Authors: Akshata S. Malani, Anagha D. Chaudhari, Rajeshkumar U. Sambhe

Abstract:

Nanotechnology in pristine sense refers to building of structures at atomic and molecular scale. Meticulously nanotechnology encompasses the nanomaterials with atleast one dimension size ranging from 1 to 100 nanometres.Unlike the literal meaning of its name, nanotechnology is a massive concept beyond imagination. This paper predominantly deals with relevance of nanotechnology in automotive industries. New generation of automotives looks at nanotechnology as an emerging trend of manufacturing revolution.

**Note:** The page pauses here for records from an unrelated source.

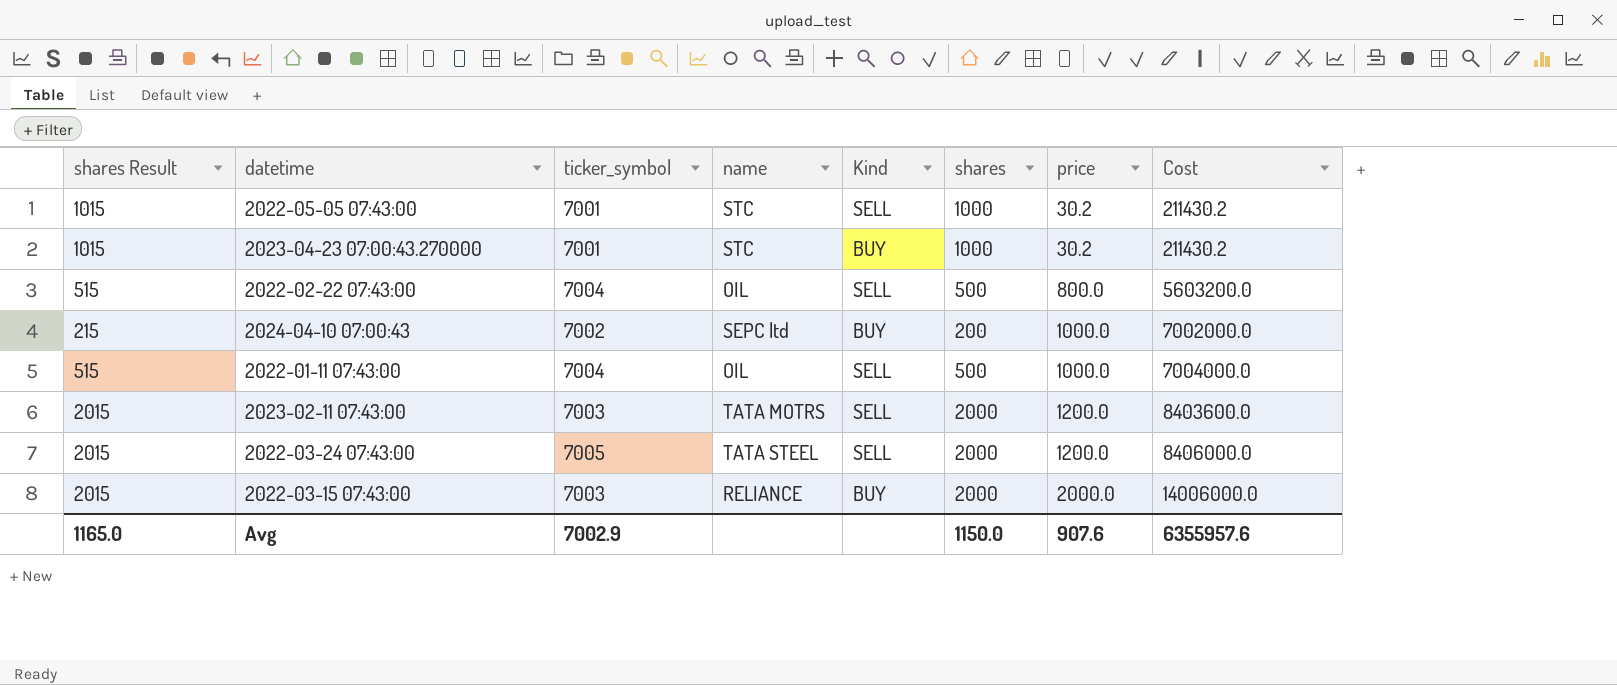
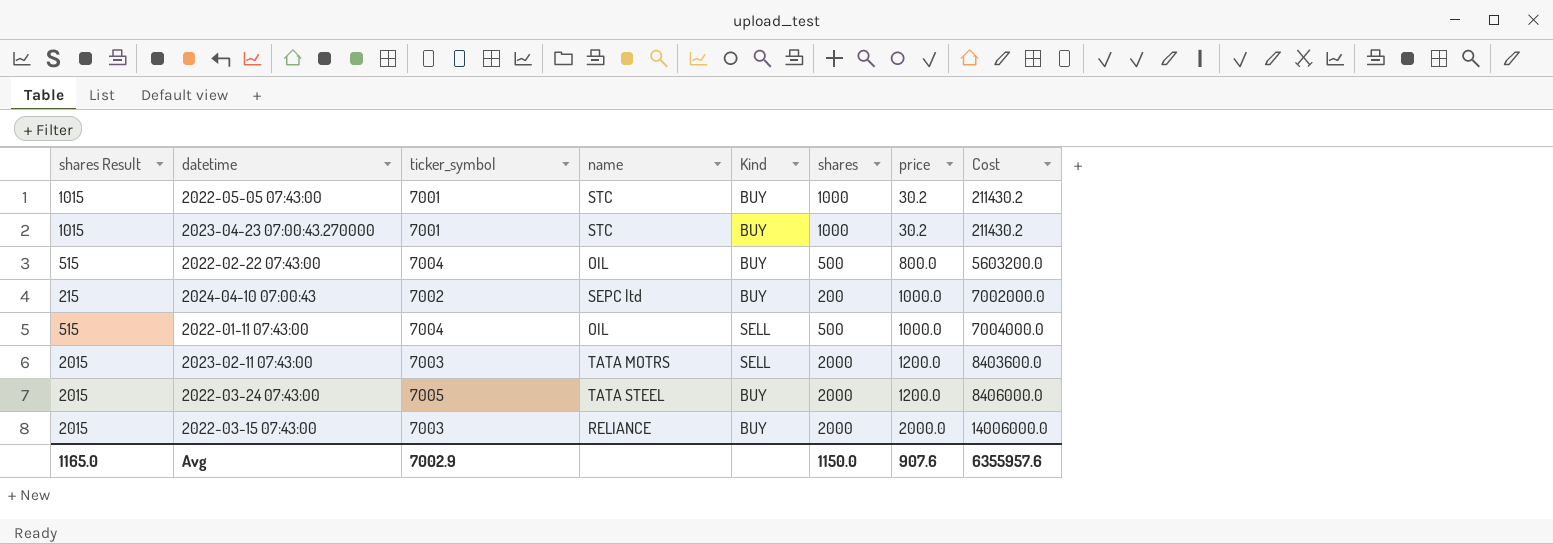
2022-05-05 07:43:00 | Kind: SELL -> BUY
2022-02-22 07:43:00 | Kind: SELL -> BUY
2022-03-24 07:43:00 | Kind: SELL -> BUY

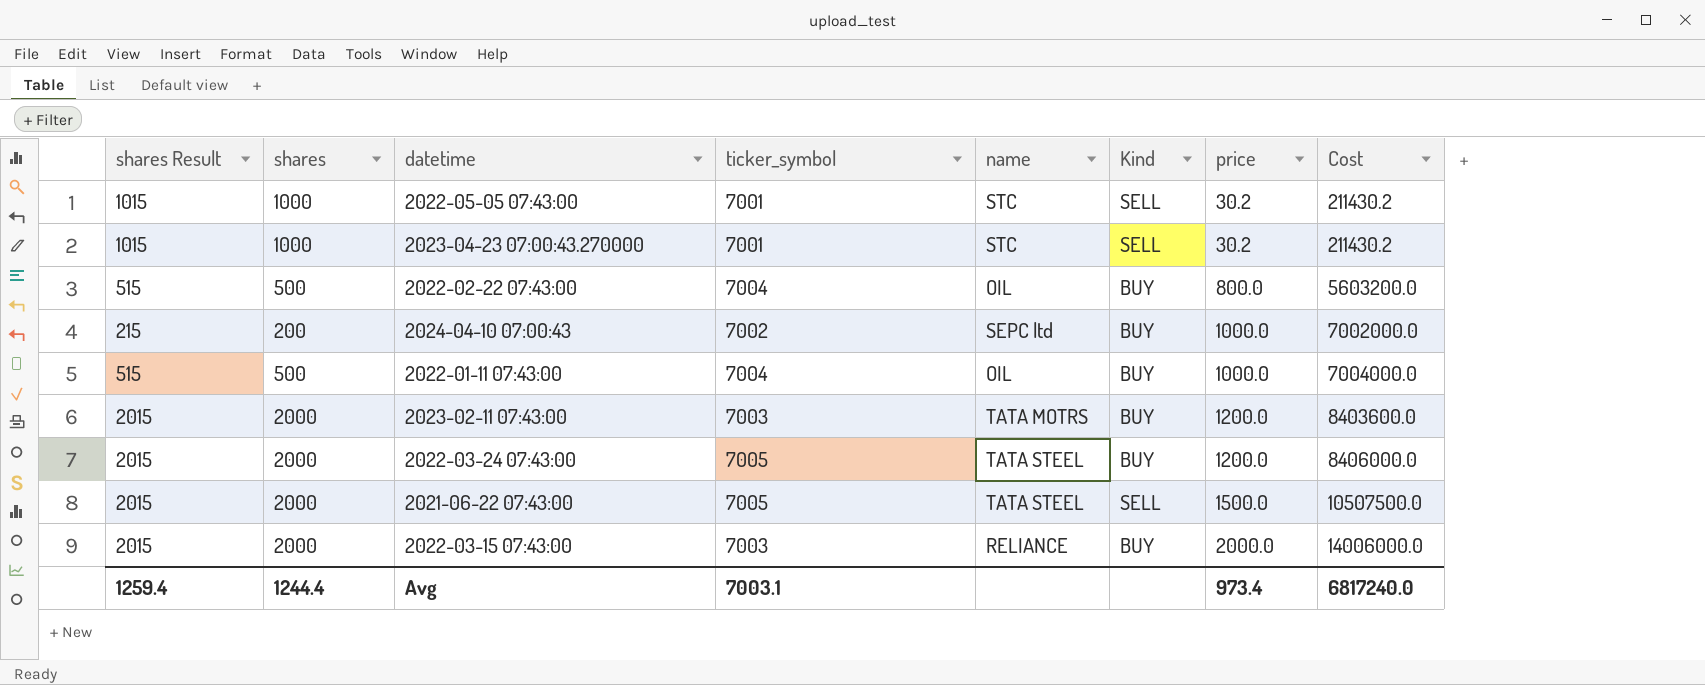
column shares | position: 6 -> 2
2022-05-05 07:43:00 | Kind: BUY -> SELL
2023-04-23 07:00:43.270000 | Kind: BUY -> SELL
2022-01-11 07:43:00 | Kind: SELL -> BUY
2023-02-11 07:43:00 | Kind: SELL -> BUY
row 2021-06-22 07:43:00: none -> 2015 | 2000 | 7005 | TATA STEEL | SELL | 1500.0 | 10507500.0
Avg | shares Result: 1165.0 -> 1259.4
Avg | shares: 1150.0 -> 1244.4
Avg | ticker_symbol: 7002.9 -> 7003.1
Avg | price: 907.6 -> 973.4
Avg | Cost: 6355957.6 -> 6817240.0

Intricate shapes can be made out of fairly inexpensive raw materials instead of conventional fabrication process. Though the current era have enough technology to face competition, nanotechnology can give futuristic implications to pick up the modern pace. Nanotechnology intends to bridge the gap between automotives with superior technical performance and their cost fluctuation. Preliminarily, it is an area of great scientific interest and a major shaper of many new technologies. Nanotechnology can be an ideal building block for automotive industries, under constant evolution offering a very wide scope of activity. It possesses huge potential and is still in the embryonic form of research and development.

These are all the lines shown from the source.